|| This year’s theme for World Food Day ‘World Food Security: the Challenges of Climate Change and Bioenergy’ points rightly to man-made crises and global imbalances caused disproportionately by the industrial North but affecting mostly people from the Global South and accelerating food insecurity in these regions.
“The problems around climate change and agrofuels are expressions of a much bigger issue - natural resource problems”, noted Katherine DiMatteo, President of IFOAM. “Humanity has, for years, over-exploited the earth’s carrying capacity. Clean water, a stable climate, resilient agro-ecosystems and cooking fuels are getting scarce, due to greediness, speculation, short-term gains and monocultures, leading many people to extremely insecure food situations. At the same time, Organic Agriculture however offers solutions for food security and natural resource preservation.”
Global level discussion of agrofuels should focus on local energy production but instead has been exclusively oriented towards the development of energy for industrial and commercial use, without considering the real needs of the population of the countries in which agrofuels are produced.
The production of agrofuels contributes to and worsens climate change. The destruction of natural ecosystems for the cultivation of agrofuel crops releases greenhouse gases into the atmosphere and also deprives the planet of natural sponges, or sinks, to absorb carbon emissions. Moreover, it diverts land away from producing food, leading to less availability of food and higher prices.
In contrast, Organic Agriculture mitigates climate change because it reduces greenhouse gases, especially nitrous oxide, as no chemical nitrogen fertilizers are used. It stores carbon in soil and plant biomass by building organic matter, encouraging agro-forestry and forbidding the clearance of primary ecosystems.
Organic Agriculture even helps farmers adapt to climate change because it prevents nutrient and water loss through high organic matter content and soil covers, thus making soils more resilient to floods, droughts and land degradation processes. Energy production could be sustainable in combination with Organic Agriculture, through rotation with food crops, fitting the recycling system of natural waste and aiming and contributing to self-sufficiency and access to food and energy.
Andre Leu, IFOAM World Board member and farmer in Australia, a continent that has been hit by the negative effects of climate change, explains: “It is all about a systemic approach: when tackling the one problem – shortage of fuel – one should not increase other ones like food scarcity and climate change. Organic agriculture is all about systems and thinking in balances”.

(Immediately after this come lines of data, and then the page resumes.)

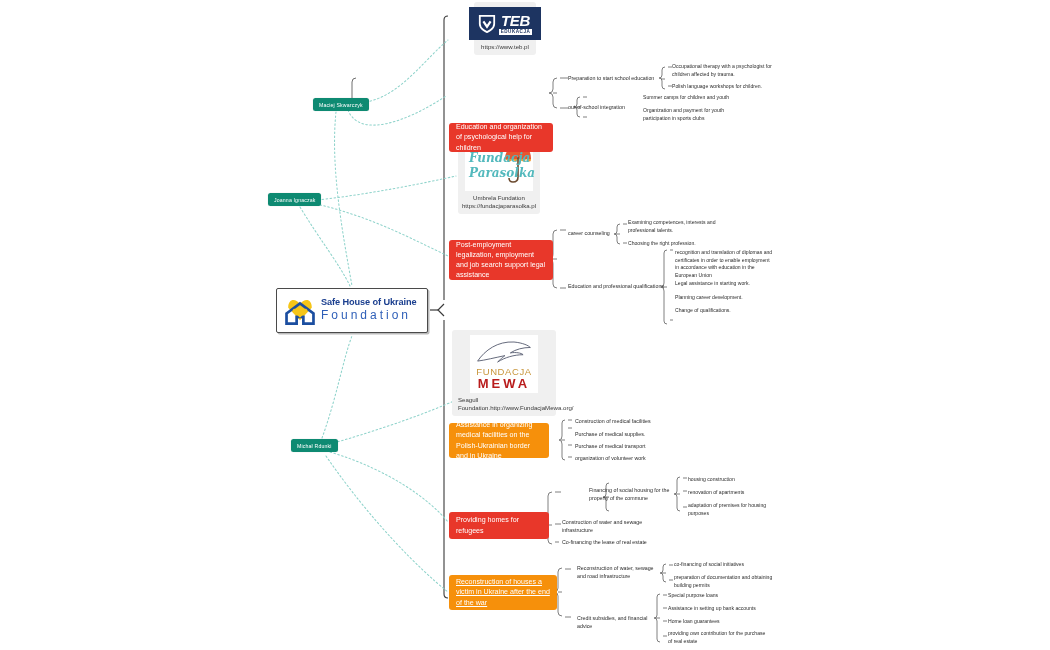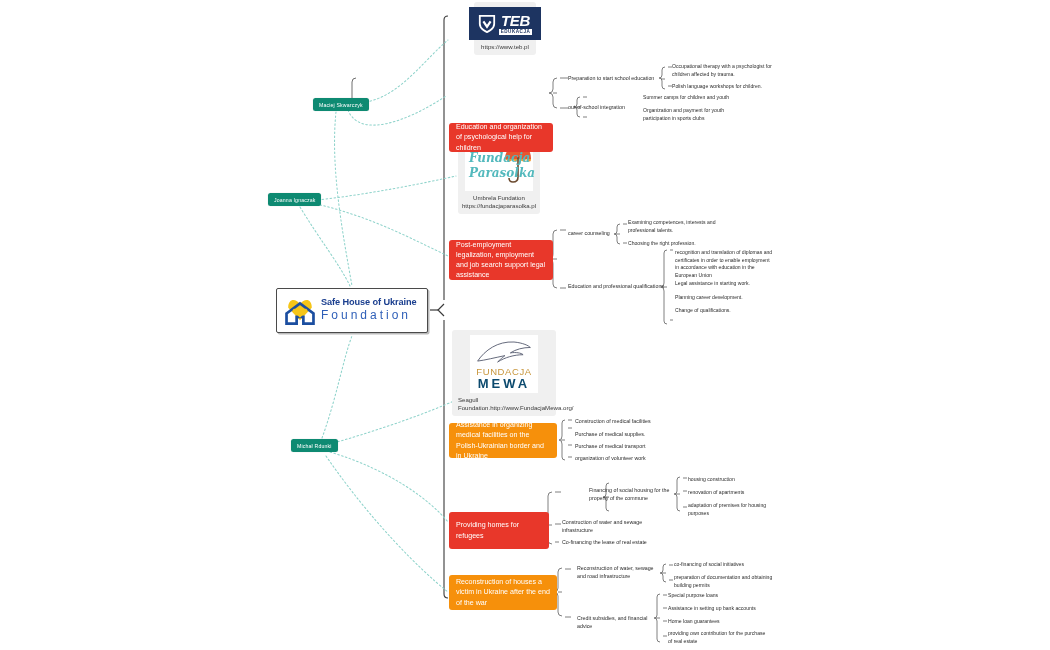--- a/index.html
+++ b/index.html
@@ -58,7 +58,7 @@
   
   .mewa-box{width:68px;height:58px;display:flex;flex-direction:column;align-items:center;justify-content:center;}
   .mewa-f{color:#c8963c;font-size:9.5px;letter-spacing:0.6px;line-height:1;}
-  .mewa-m{color:#0c4a6e;font-size:13px;font-weight:bold;letter-spacing:3px;line-height:1.1;}
+  .mewa-m{color:#b91c1c;font-size:13px;font-weight:bold;letter-spacing:3px;line-height:1.1;}
 
   
   .topic {

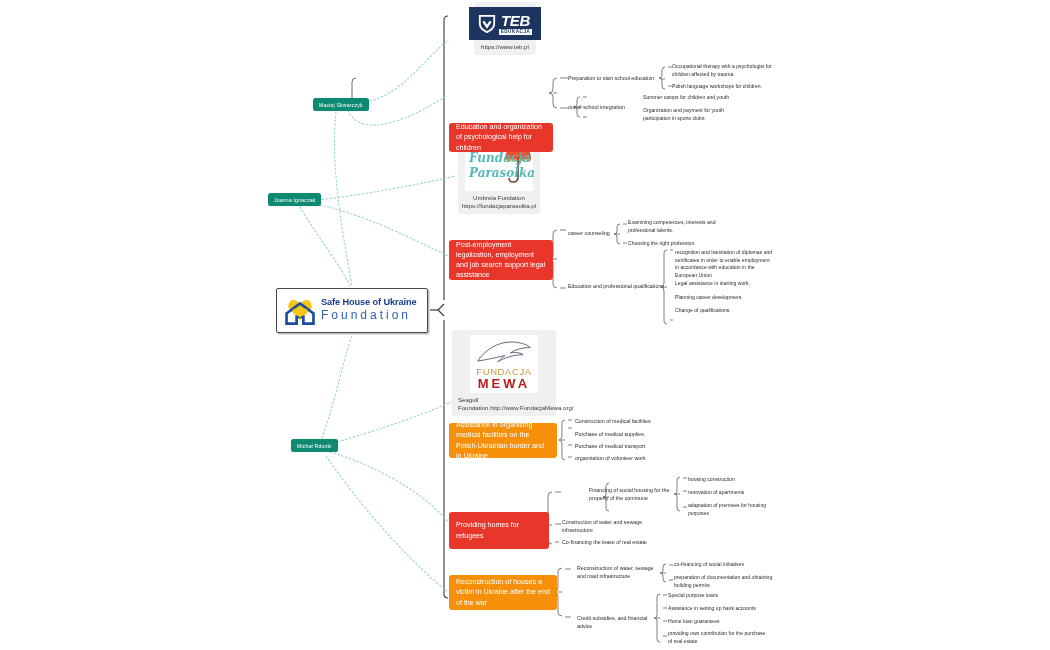--- a/index.html
+++ b/index.html
@@ -245,7 +245,7 @@
   <div class="lvl2" style="left:675px; top:294px; width:98px;">Planning career development.</div>
   <div class="lvl2" style="left:675px; top:307px; width:98px;">Change of qualifications.</div>
 
-  <div class="topic orange" style="left:449px; top:423px; width:108px; height:35px;">Assistance in organizing medical facilities on the Polish-Ukrainian border and in Ukraine</div>
+  <div class="topic orange" style="left:449px; top:423px; width:100px; height:35px;">Assistance in organizing medical facilities on the Polish-Ukrainian border and in Ukraine</div>
   <div class="lvl1" style="left:575px; top:418px; width:110px;">Construction of medical facilities</div>
   <div class="lvl1" style="left:575px; top:431px; width:110px;">Purchase of medical supplies.</div>
   <div class="lvl1" style="left:575px; top:443px; width:110px;">Purchase of medical transport</div>

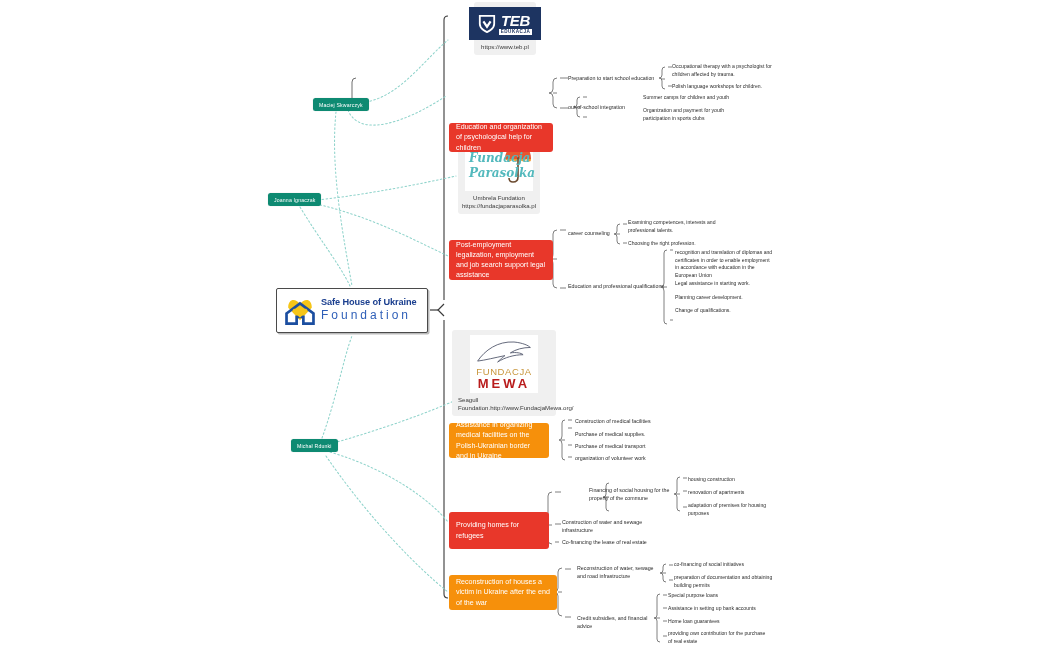--- a/index.html
+++ b/index.html
@@ -251,7 +251,7 @@
   <div class="lvl1" style="left:575px; top:443px; width:110px;">Purchase of medical transport</div>
   <div class="lvl1" style="left:575px; top:455px; width:110px;">organization of volunteer work</div>
 
-  <div class="topic red" style="left:449px; top:512px; width:100px; height:37px;">Providing homes for refugees</div>
+  <div class="topic red" style="left:449px; top:512px; width:100px; height:27px;">Providing homes for refugees</div>
   <div class="lvl1" style="left:589px; top:487px; width:86px;">Financing of social housing for the property of the commune</div>
   <div class="lvl2" style="left:688px; top:476px; width:82px;">housing construction</div>
   <div class="lvl2" style="left:688px; top:489px; width:82px;">renovation of apartments</div>

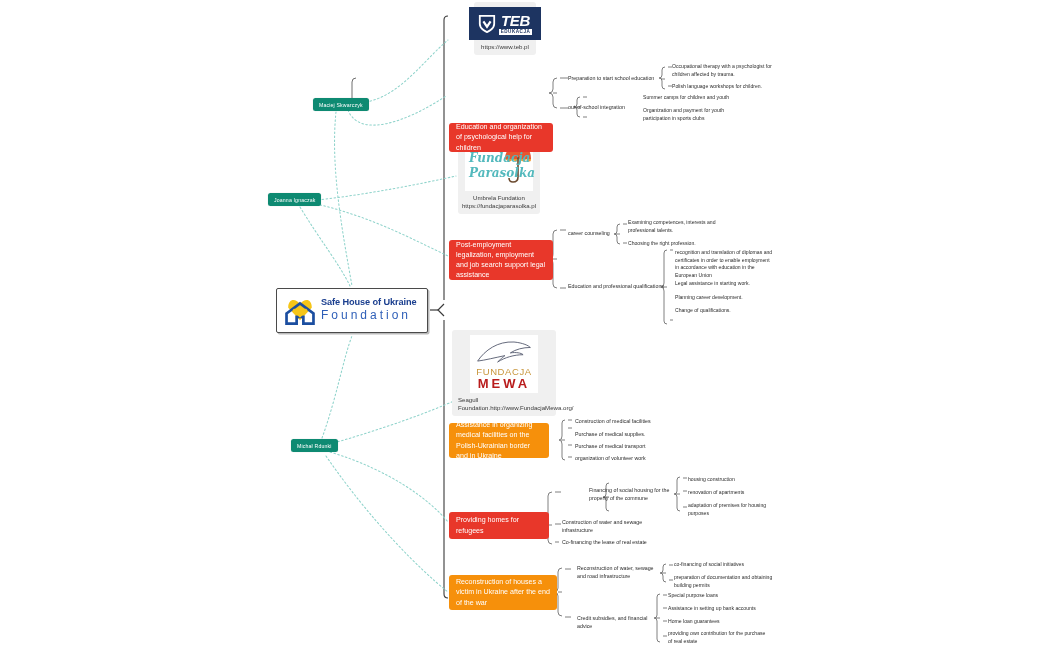--- a/index.html
+++ b/index.html
@@ -259,7 +259,7 @@
   <div class="lvl1" style="left:562px; top:519px; width:84px;">Construction of water and sewage infrastructure</div>
   <div class="lvl1" style="left:562px; top:539px; width:100px;">Co-financing the lease of real estate</div>
 
-  <div class="topic orange" style="left:449px; top:575px; width:108px; height:35px;">Reconstruction of houses a victim in Ukraine after the end of the war</div>
+  <div class="topic orange" style="left:449px; top:575px; width:108px; height:35px;text-decoration:underline;">Reconstruction of houses a victim in Ukraine after the end of the war</div>
   <div class="lvl1" style="left:577px; top:565px; width:84px;">Reconstruction of water, sewage and road infrastructure</div>
   <div class="lvl2" style="left:674px; top:561px; width:100px;">co-financing of social initiatives</div>
   <div class="lvl2" style="left:674px; top:574px; width:100px;">preparation of documentation and obtaining building permits</div>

Vanaja Ramprasad from India, IFOAM World Board member, shares her experiences with subsistence farmers. “Organic Agriculture relieves farmers from dependency on others. They can work on their own clean water and other natural resources while producing food; they do not need expensive chemical inputs nor are they influenced by skyrocketing prices. They are sovereign in their food production and gain therewith dignity.”
 IFOAM insists on using the term agrofuels, as opposed to biofuels or bioenergy, to avoid confusion with organic agriculture products; in many languages the prefix “bio” is used to signify organic.
 Organic agriculture is a production system that sustains the health of soils, ecosystems and people. It relies on ecological processes, biodiversity and cycles adapted to local conditions, rather than the use of inputs with adverse effects. Organic agriculture combines tradition, innovation and science to benefit the shared environment and promote fair relationships and a good quality of life for all involved.